Once you have made an opt-out request, We will wait at least twelve (12) months before asking you to reauthorize any sales of personal information. However, you may change your mind and opt back in to personal information sales at any time by emailing us at privacy-request@theoremone.co
You do not need to create an account with Us to exercise your opt-out rights. We will use personal information that you provide in an opt-out request only for purposes of reviewing and complying with the request.
Non-discrimination
We will not discriminate against you for exercising any of your CCPA rights. Unless permitted by the CCPA, We will not:
- Deny you any goods or services as a result of your exercise of these rights.
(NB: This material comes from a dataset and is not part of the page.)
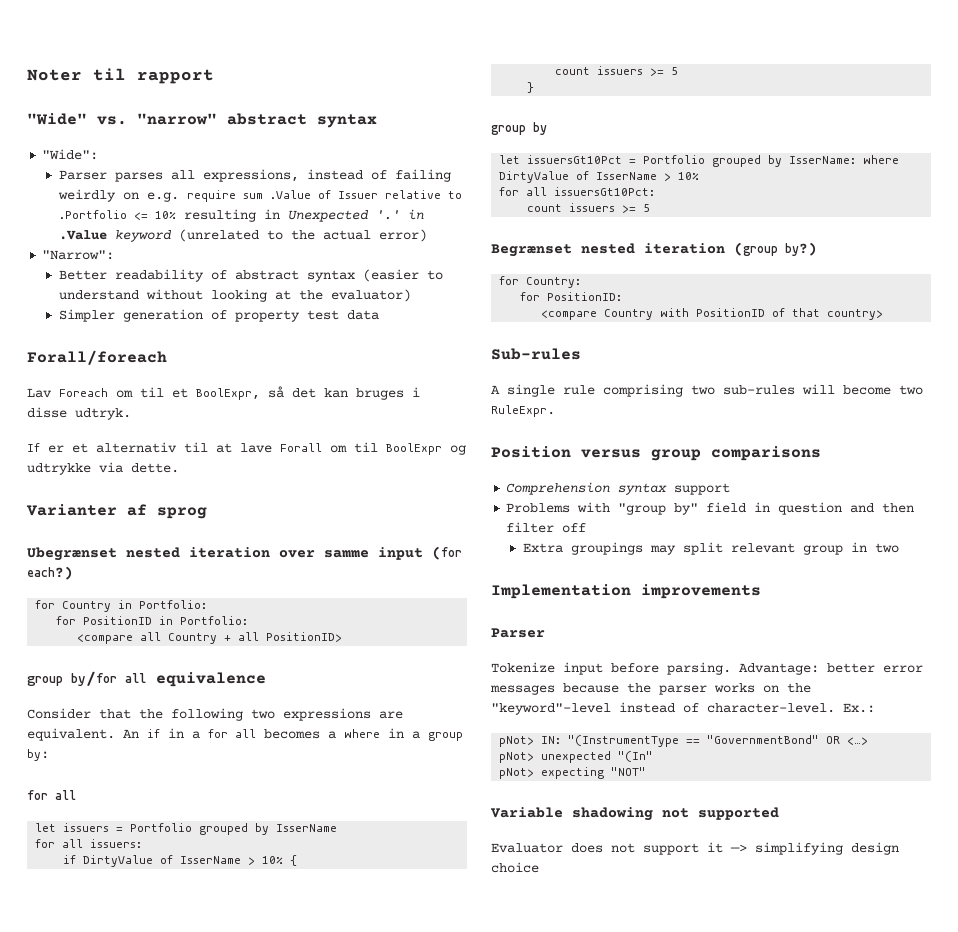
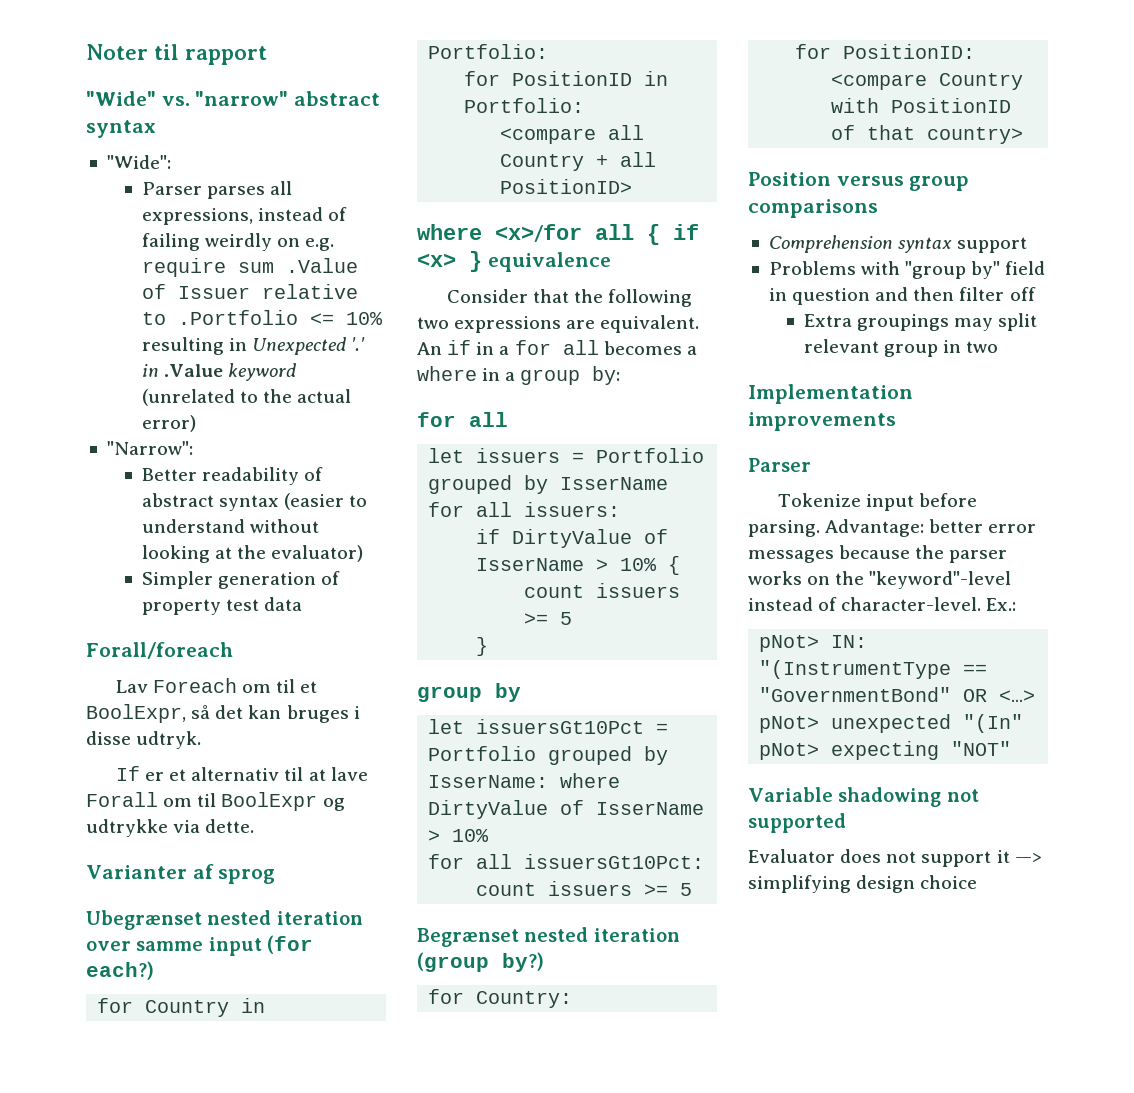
[27,671,146,686] group by/for all -> [417,224,699,245] [417,251,482,272] where <x>/for all { if <x> }
[491,348,581,360] [491,384,923,397] [491,405,555,417] // Sub-rules // A single rule comprising two sub-rules will become two RuleExpr. -> (1024, 135) none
- Charge you different prices or rates for goods or services as a result of your exercise of these rights, including through granting discounts or other benefits, or imposing penalties.
- Provide you a different level or quality of goods or services as a result of your exercise of these rights.
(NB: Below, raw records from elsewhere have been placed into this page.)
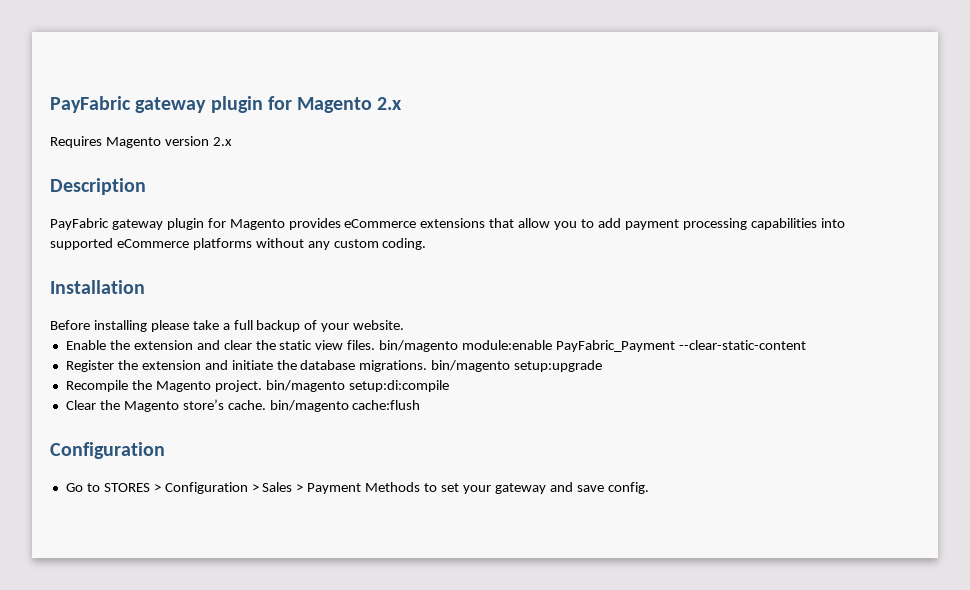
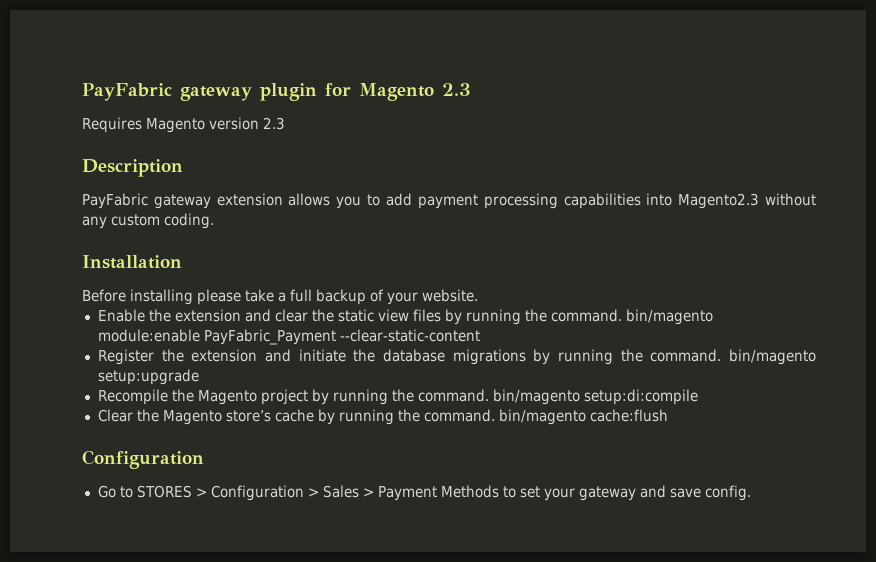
[50,96,403,113] PayFabric gateway plugin for Magento 2.x -> [82,83,471,101] PayFabric gateway plugin for Magento 2.3
[212,137,232,146] 2.x -> [263,117,285,130] 2.3
[166,218,551,230] plugin for Magento provides eCommerce extensions that allow -> [216,193,331,206] extension allows
[50,238,252,250] supported eCommerce platforms -> [678,193,760,209] Magento2.3
[347,340,376,350] files. -> [412,309,622,325] files by running the command.
[359,360,428,372] migrations. -> [452,349,722,365] migrations by running the command.
[214,380,262,392] project. -> [260,389,489,405] project by running the command.
[227,400,266,410] cache. -> [274,409,495,425] cache by running the command.

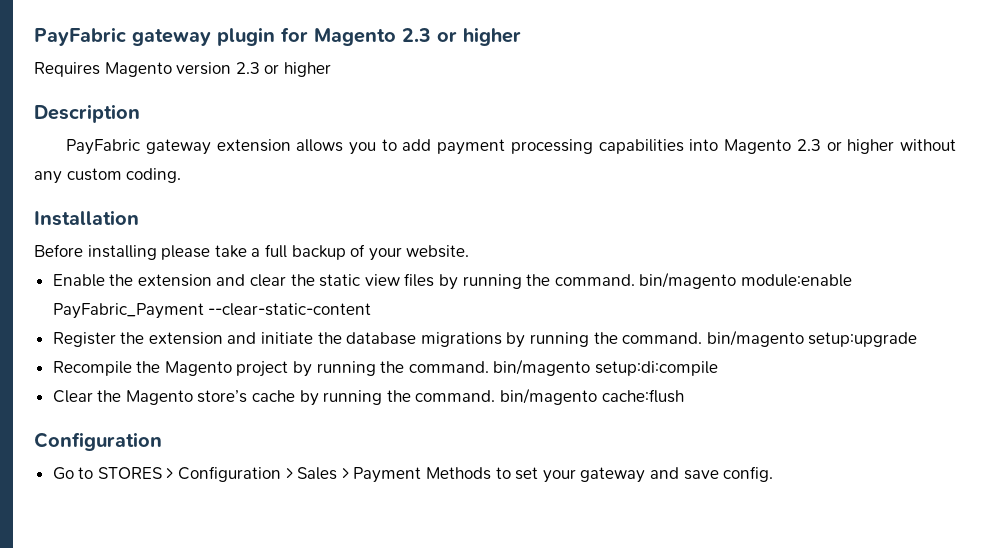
(471, 89) none -> [437,27,521,46] or higher
(285, 123) none -> [264,62,331,77] or higher
[678,193,760,209] Magento2.3 -> [724,139,895,154] Magento 2.3 or higher

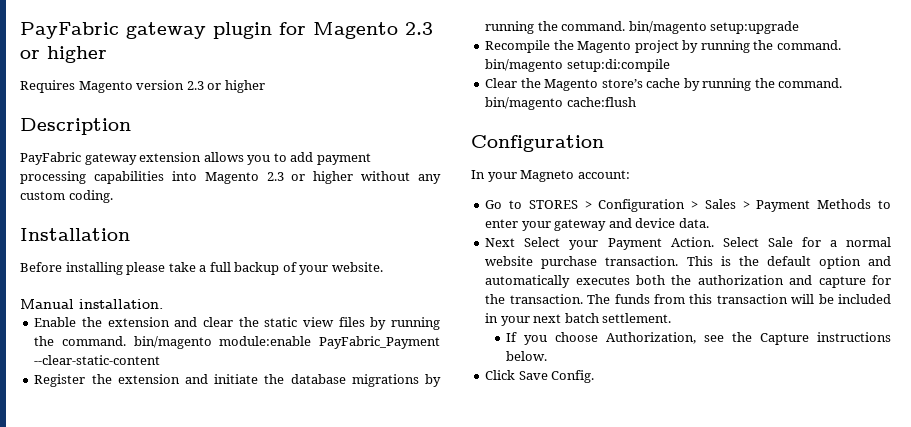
(470, 251) none -> [20,299,163,309] // Manual installation.
(162, 441) none -> [471,170,630,182] // In your Magneto account:
[515,467,539,480] set -> [485,219,519,228] enter
[683,466,774,482] save config. -> [635,218,709,228] [485,237,891,250] [485,256,891,269] [485,275,891,288] [485,294,891,304] [485,313,672,326] [506,332,891,345] [506,351,548,361] [485,370,595,383] device data. // Next Select your Payment Action. Select Sale for a normal website purchase transaction. This is the default option and automatically executes both the authorization and capture for the transaction. The funds from this transaction will be included in your next batch settlement. // If you choose Authorization, see the Capture instructions below. // Click Save Config.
- Suggest that you may receive a different price or rate for goods or services or a different level or quality of goods or services, as a result of your exercise of these rights.
However, We may offer you certain financial incentives permitted by the CCPA that may result in different prices, rates, or quality levels. Any CCPA-permitted financial incentive that We offer will reasonably relate to your personal information’s value and will contain written terms that describe the program’s material aspects. Participation in a financial incentive program requires your prior opt-in consent, which you may revoke at any time. We currently do not provide any financial incentives.
Other California privacy rights
California’s “Shine the Light” law, Cal. Civil Code Section § 1798.83, permits users of Our Website who are California residents to request certain information regarding Our disclosure of personal information to third parties for their direct marketing purposes. To make such a request, please send an e-mail to privacy-request@theoremone.co or write us at: Citrusbyte, LLC (d/b/a TheoremOne, LLC), 21550 Oxnard Street, 3rd Floor #11, Woodland Hills, California, 91367, USA
Changes to this CCPA Notice
We reserve the right to amend this CCPA Notice (and/or to our general Privacy Policy) at any time. When we make changes to this CCPA Notice (or to our general Privacy Policy), we will post the updated and revised notice on Our Website and update the effective date/last revised date set forth in the Privacy Policy and/or CCPA Notice.
If there are any significant changes to this CCPA Notice or to our general Privacy Policy, We will post a description of the updates on Our Website or applications, or We will let you know by e-mail.
Your continued use of Our Website after We post any changes to this CCPA Notice or our general Privacy Policy constitutes your acceptance of such changes. If you do not agree with any changes, your only option is not to use Our Website.